# Problem to work on
Where an entry below contains an image, skip the image and copy the rest exactly.

# Information
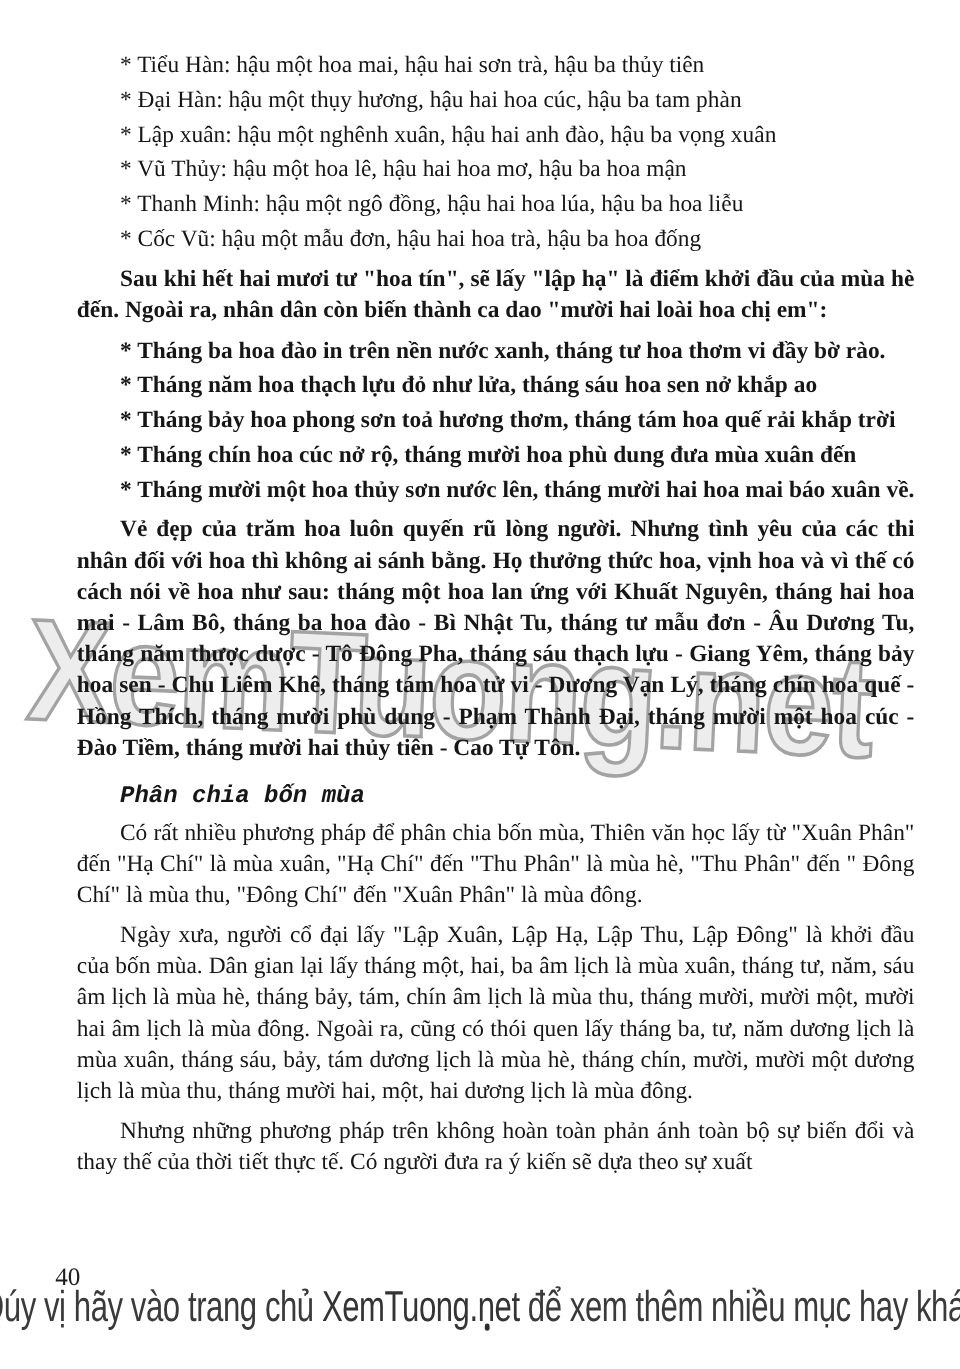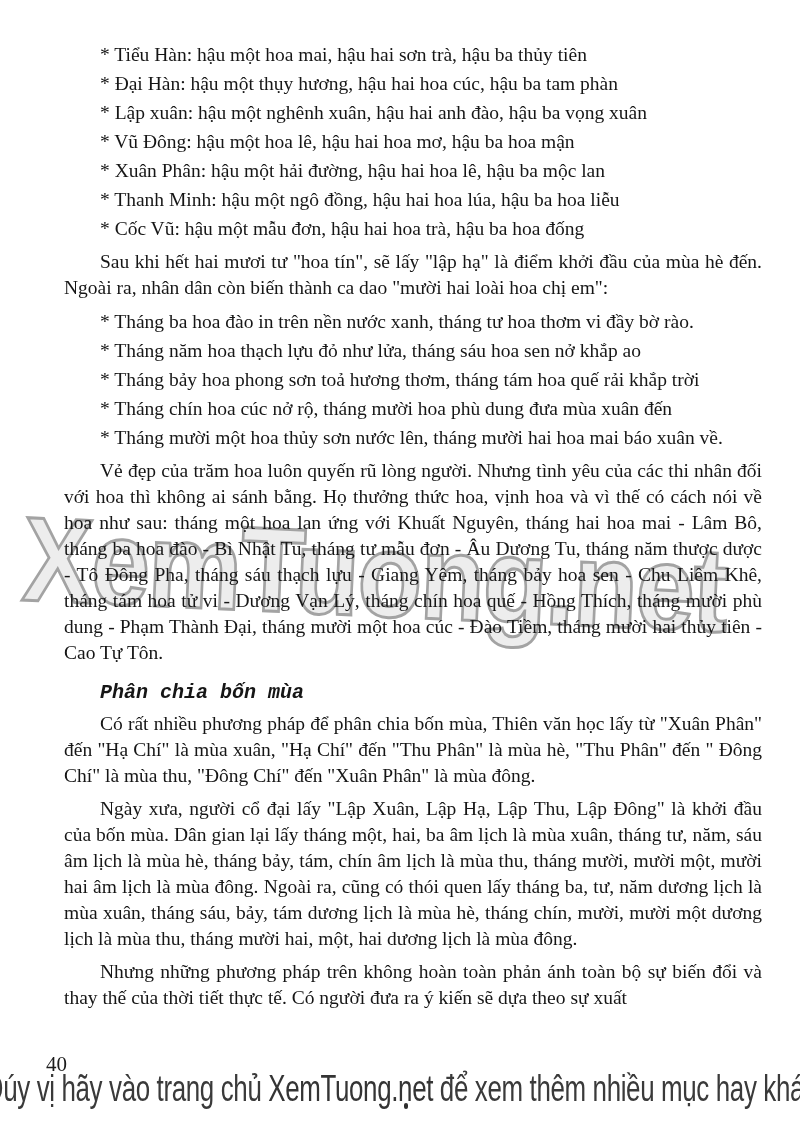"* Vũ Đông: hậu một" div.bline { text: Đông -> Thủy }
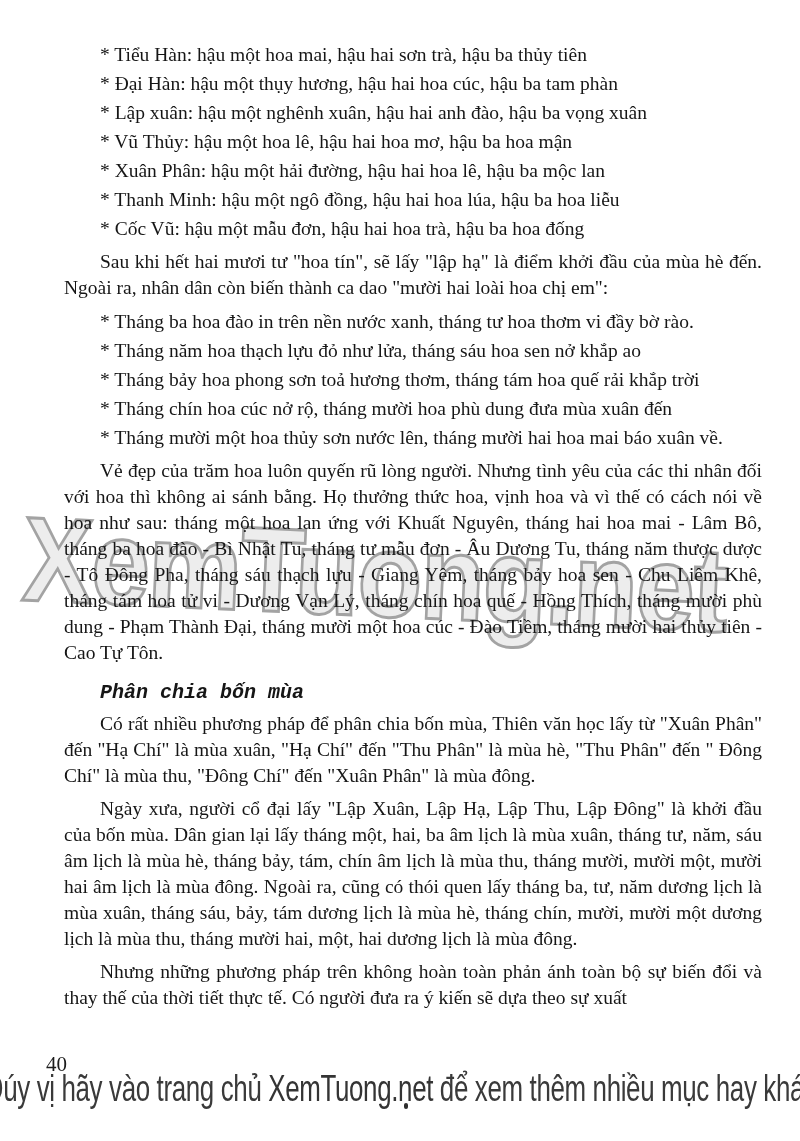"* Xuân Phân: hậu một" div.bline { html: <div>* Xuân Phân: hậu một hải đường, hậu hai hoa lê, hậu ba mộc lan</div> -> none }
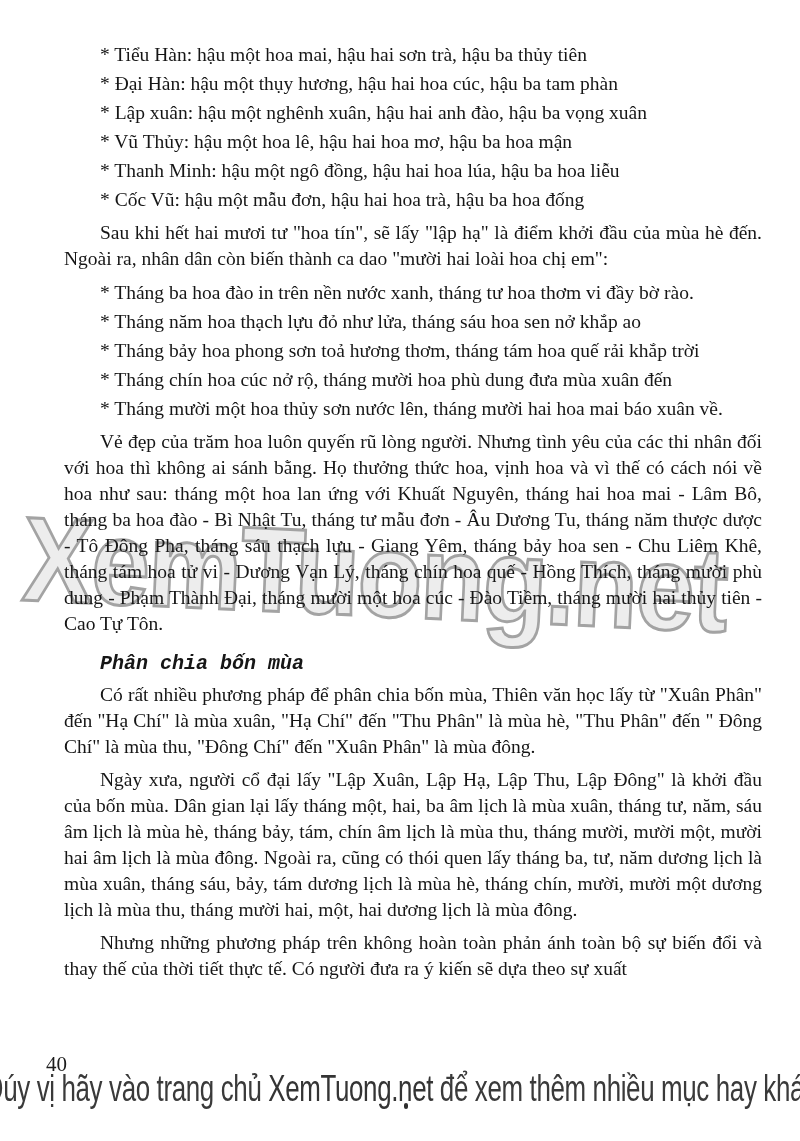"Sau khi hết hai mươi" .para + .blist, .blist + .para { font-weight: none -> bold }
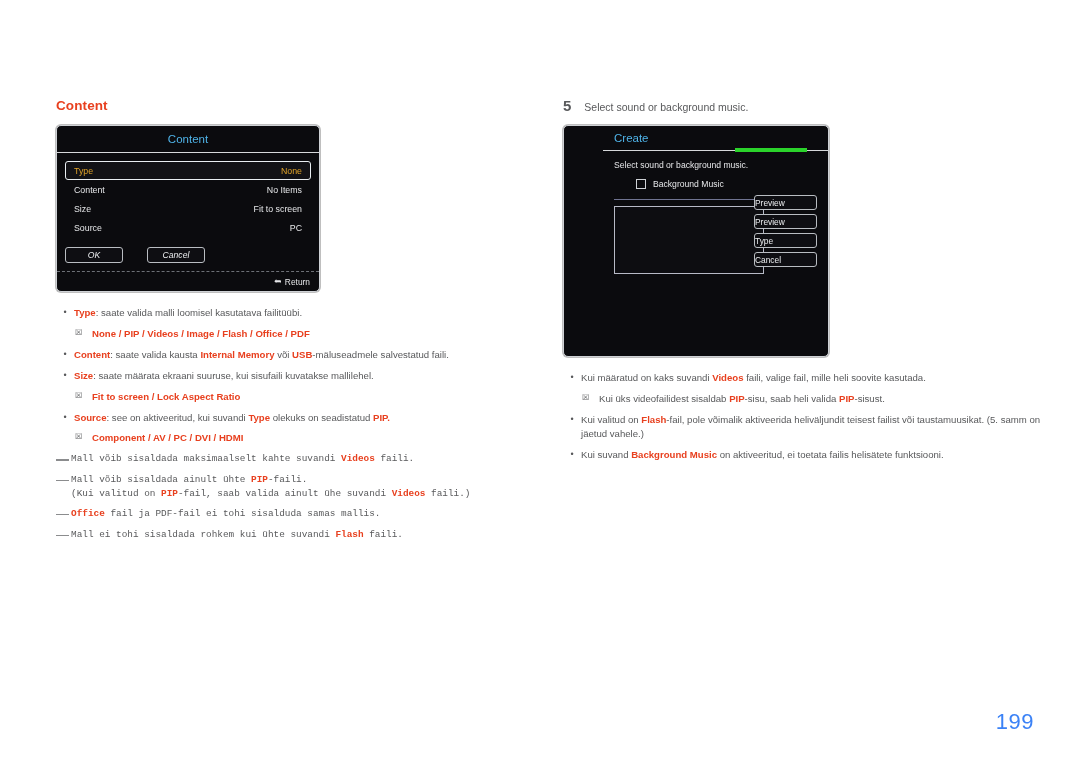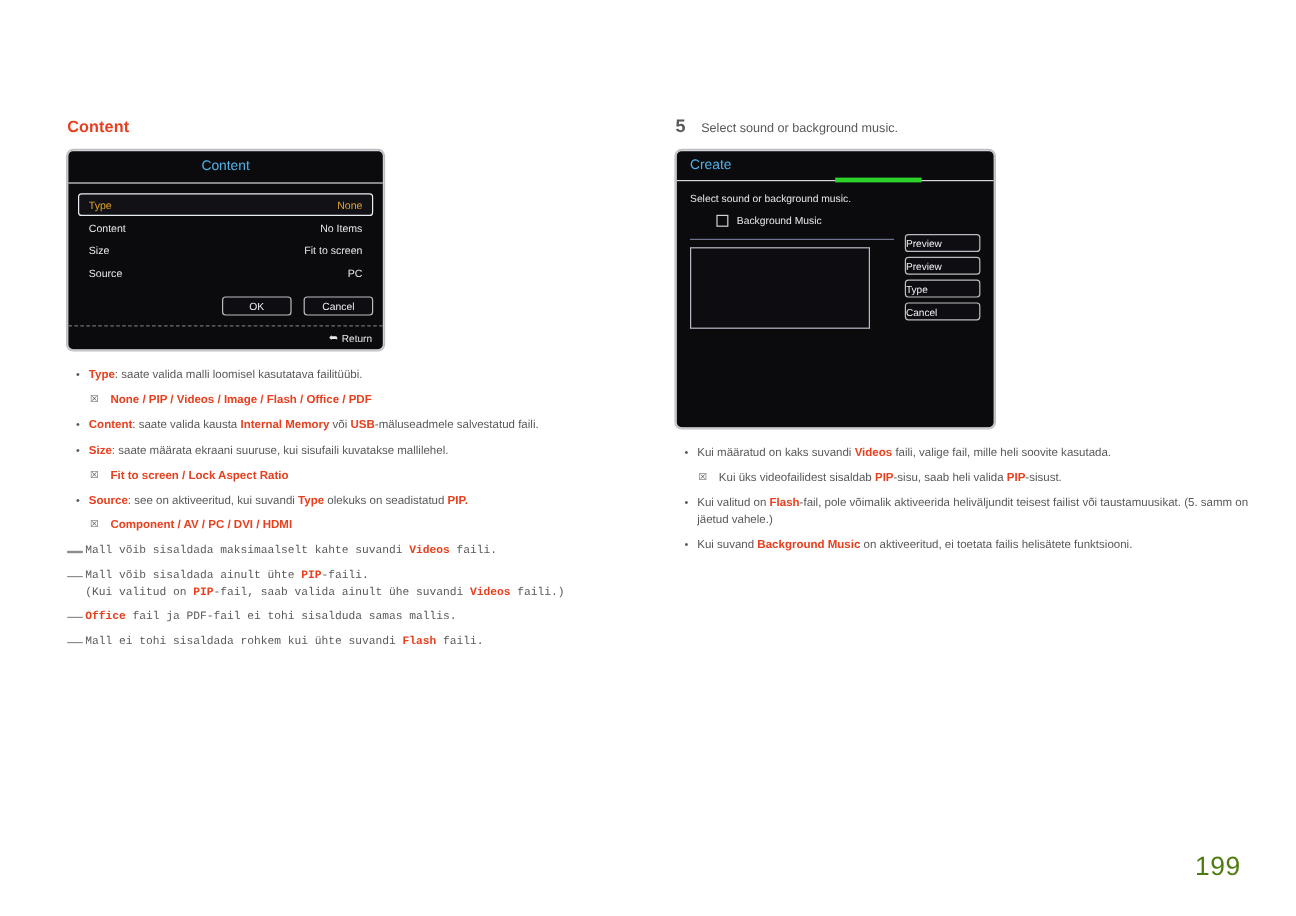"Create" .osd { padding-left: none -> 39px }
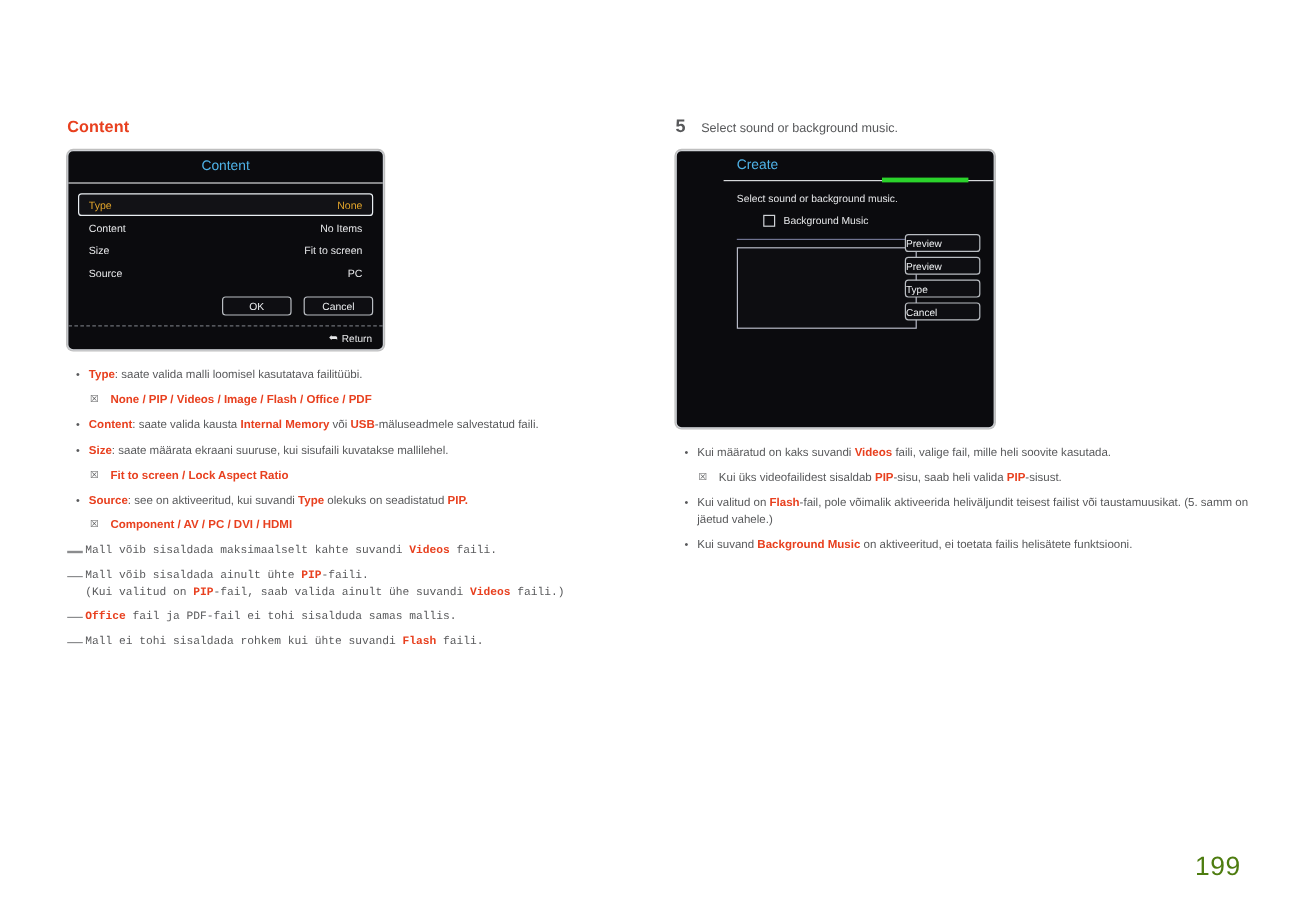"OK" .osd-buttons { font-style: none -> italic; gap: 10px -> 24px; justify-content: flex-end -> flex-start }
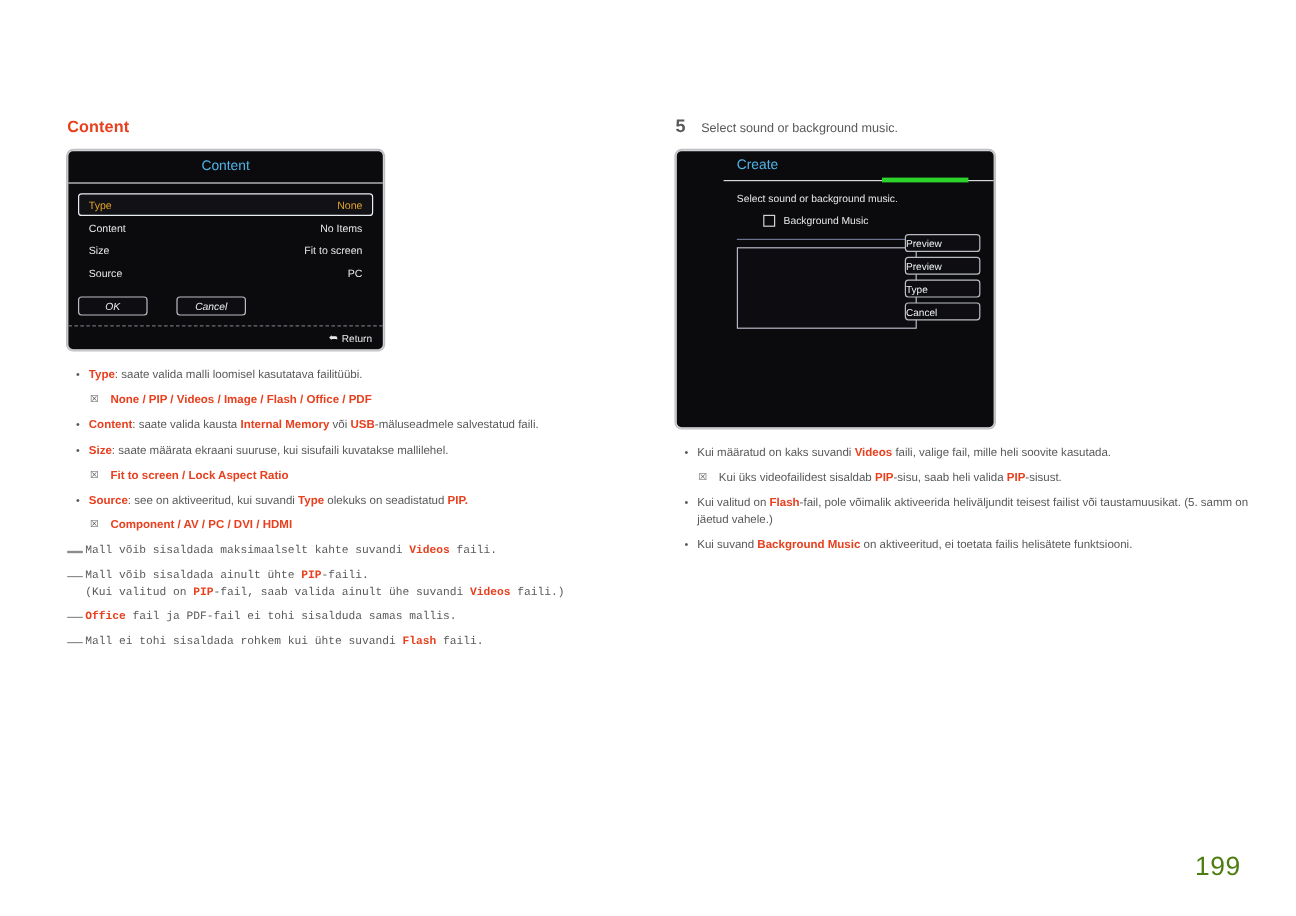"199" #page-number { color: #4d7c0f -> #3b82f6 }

# Final answer
"* Vũ Đông: hậu một" div.bline { text: Đông -> Thủy }
"* Xuân Phân: hậu một" div.bline { html: <div>* Xuân Phân: hậu một hải đường, hậu hai hoa lê, hậu ba mộc lan</div> -> none }
"Sau khi hết hai mươi" .para + .blist, .blist + .para { font-weight: none -> bold }
"Create" .osd { padding-left: none -> 39px }
"OK" .osd-buttons { font-style: none -> italic; gap: 10px -> 24px; justify-content: flex-end -> flex-start }
"199" #page-number { color: #4d7c0f -> #3b82f6 }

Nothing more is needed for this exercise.